So many are rushing to return to normal, gushing breathlessly about how elated they are to see live shows again, sit on patios and drink a cold brew with friends, get a haircut, hang out at the cottage, attend conferences, and do whatever the hell they please without any restrictions in place.

“Nothing can take the place of interacting in person,” say Joe or Jane Q Public in every person-on-the-street news interview, as if reciting from the same predictable script.

I simply do not have the capacity to return to normal.

By normal, I’m not referring to a restoration of consistency and certainty. Returning to familiar routines is one way to protect and improve one’s mental wellness during a period of time that tested even the mentally strong.

What I reject is a return to the status quo. A circling back to a time where the oppressed and marginalized suffered injustices in silence while those with privileges were blissfully unaware.

Because let’s be honest…

Normal wasn’t working.

So, I opt out.

I opt out of a culture that protects predators, backs bullies, and nurtures narcissists.

I long for the day when those who cause harm are NOT rewarded with promotions, platform, and profits.

I opt out of social gatherings where my life choices are scrutinized or picked apart by those who say they love me.

If I want to remain a childfree adult, cannot have children, desire to be one-and-done, or want to have the equivalent of a starting lineup for a basketball team, whatever I choose to do with my womb is not an option for debate, analysis, or investigation while you get yet another slice of apple pie.

I opt out of workplaces where micro-aggressions, office politics, and crude jokes were part of the corporate culture.

No, it’s not funny when you make fun of someone’s religion, race, sexual orientation, disability, country of birth, gender, gender expression, gender identity, accent, pronouns, and I’m tired of hiding my disgust just so I can seem like a team player.

I opt out of social media platforms that have become nasty, noxious, and noisy.

If I provide your platform with my intellectual currency, I expect you to protect me from discrimination and disinformation.

Stop telling me that someone using the n-word in a post or the comments don’t go against your community guidelines.

Just because I occupy a digital space doesn’t mean I have to accept abuse or theft just because I navigate this world in a body that doesn’t fit what the dominant culture considers normal.

I opt out of the long forget.

Telling me that I must get over the past because you, personally, didn’t steal land or my ancestors’ labour. Your ancestors did the dirty deeds, and not you, so let’s move on, right?

Yet, if I asked you to give up the lands, heirlooms, and wealth you inherited from your ancestors, you’d fight me, saying it’s rightfully yours. Funny how you’ll easily claim all the good that your ancestors left, but reject the harm that they passed on.

I opt out of the disease to please and being everyone’s mule.

I reject the superwoman avatar that dehumanizes me.

I will no longer sacrifice my mental wellness just to be accepted, affirmed, or appreciated.

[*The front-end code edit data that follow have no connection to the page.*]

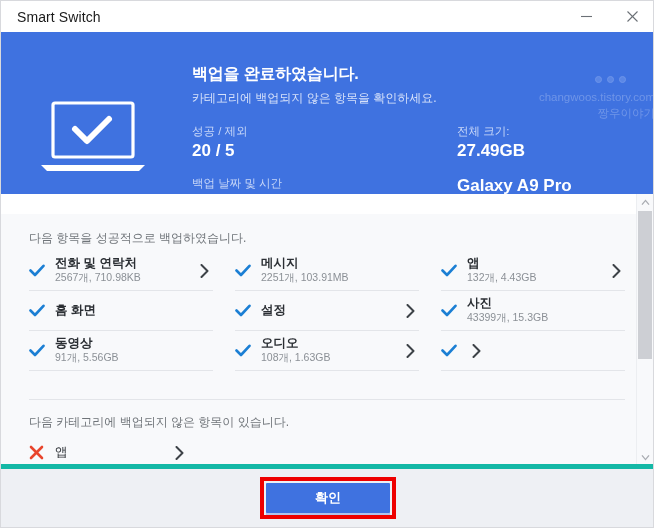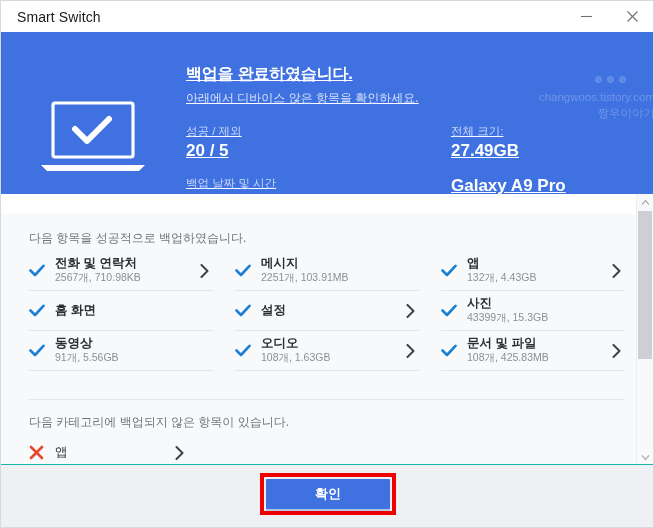"백업을 완료하였습니다." .hero-text { left: 185px -> 191px; text-decoration: underline -> none }
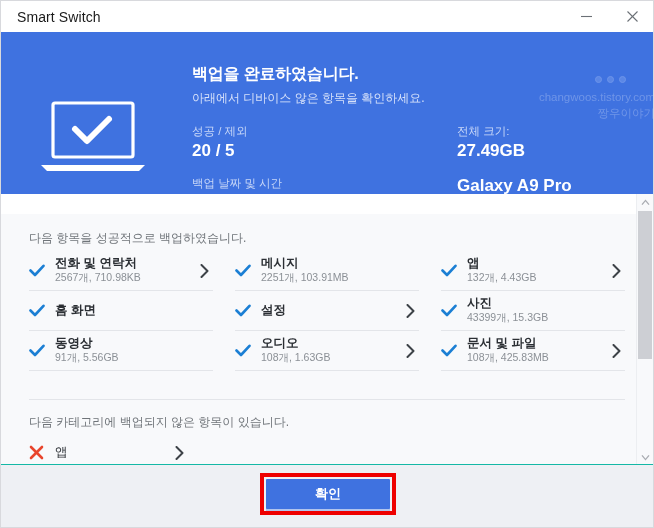"아래에서 디바이스 않은 항목을 확인하세요." div.hero-sub { text: 아래에서 디바이스 -> 카테고리에 백업되지 }
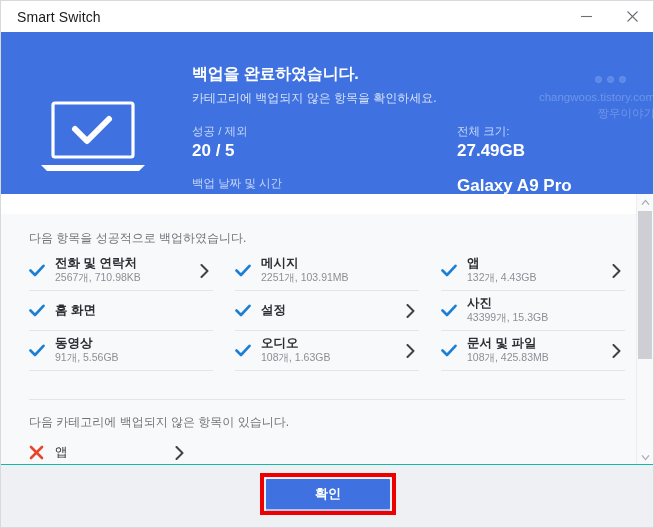"문서 및 파일" span.row-text { html: <span> <span>문서 및 파일</span> <span>108개, 425.83MB</span> </span> -> none }
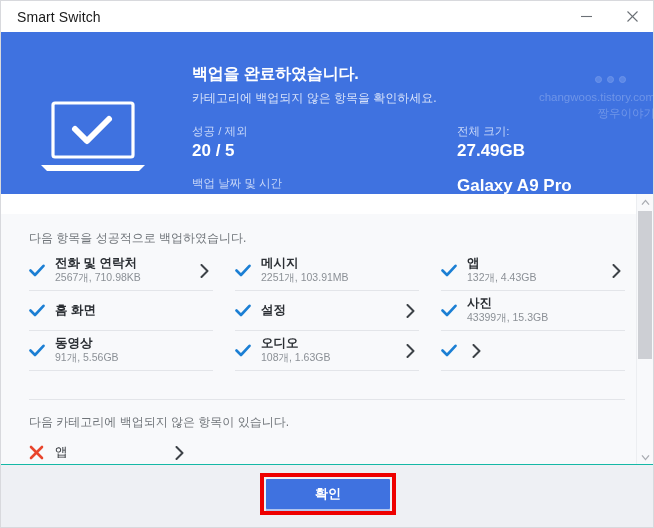"확인" .footer { border-top: 1px solid #14b8a6 -> 5px solid #14b8a6 }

I opt out of conversations that defend, dismiss, or debate someone’s real experience with oppression.

Yes, you’re entitled to your opinion, but not if it’s at the expense of dehumanizing someone else.

And I’m not gonna stop being sensitive.

Because if being on the side of justice makes me sensitive, then I’m sensitive AF.

Something shifted for me during the pandemic. While there were many losses, there were also many gains. I learned so much during a time I was forced to shelter-in-place and stay inside. Here are the six things I learned.

Lesson #1 of what I learned

Lesson #1: Becoming nobody helped me to find me.

For too long, I was conditioned to believe a particular narrative around my social, biological, and ethic identities (SEBIs). As a result, my SEBIs were weaponized against me to keep me silent and subdued. This created a false sense of self, a counterfeit identity. It was only when I used journaling to strip away the labels, I discovered the deep complexity of my humanity. In other words, when I became nobody, I finally found me.

Finding me means I have to disappoint, not only the white gaze, but all gazes. I’m am no longer satisfied with survival; I crave freedom. Freedom can only come when I refuse to warp, twist, or contort myself to fit the mold of who someone thinks I should be due to the shade of my skin, the reproductive organs I carry, or the lineage that birthed me. I’m okay with being misunderstood. No one can reject the me I fully accept.

“Until I could love me, flaws and all, there was no way I could embrace the flaws in others.”

Lesson #2: Generosity is more satisfying than overgiving.

For too long, I tried to save, fix, and rescue all who came into my life. This included clients, dating partners, colleagues, family members, and friends. If anyone shared just an inkling of what was bothering them, I’d become like MacGyver, pulling together ordinary items to produce extraordinary results. I couldn’t see it at the time, but my relationships never worked out because trying to save everyone around me, especially when they didn’t ask, created deep resentment.

There’s a difference between overgiving and generosity. Overgiving is when I shared from a place of depletion. It was exhausting because it meant I had little energy left over for myself. I was suffocating in the “o” zone; losing my breath under the pressure of overgiving, overcaring, and overworking.

In order to breathe again, I gave up overgiving and embraced generosity. I could not stop being kind and caring, but I realized that it’s unkind to try and save, fix, or rescue everyone, especially without their consent. I had to interrogate why I didn’t love me enough to put me first. Until I could love me, flaws and all, there was no way I could embrace the flaws in others. Because that’s what I was doing when I tried to save others. I was trying to fix the flaws in them so I could avoid addressing the flaws in me.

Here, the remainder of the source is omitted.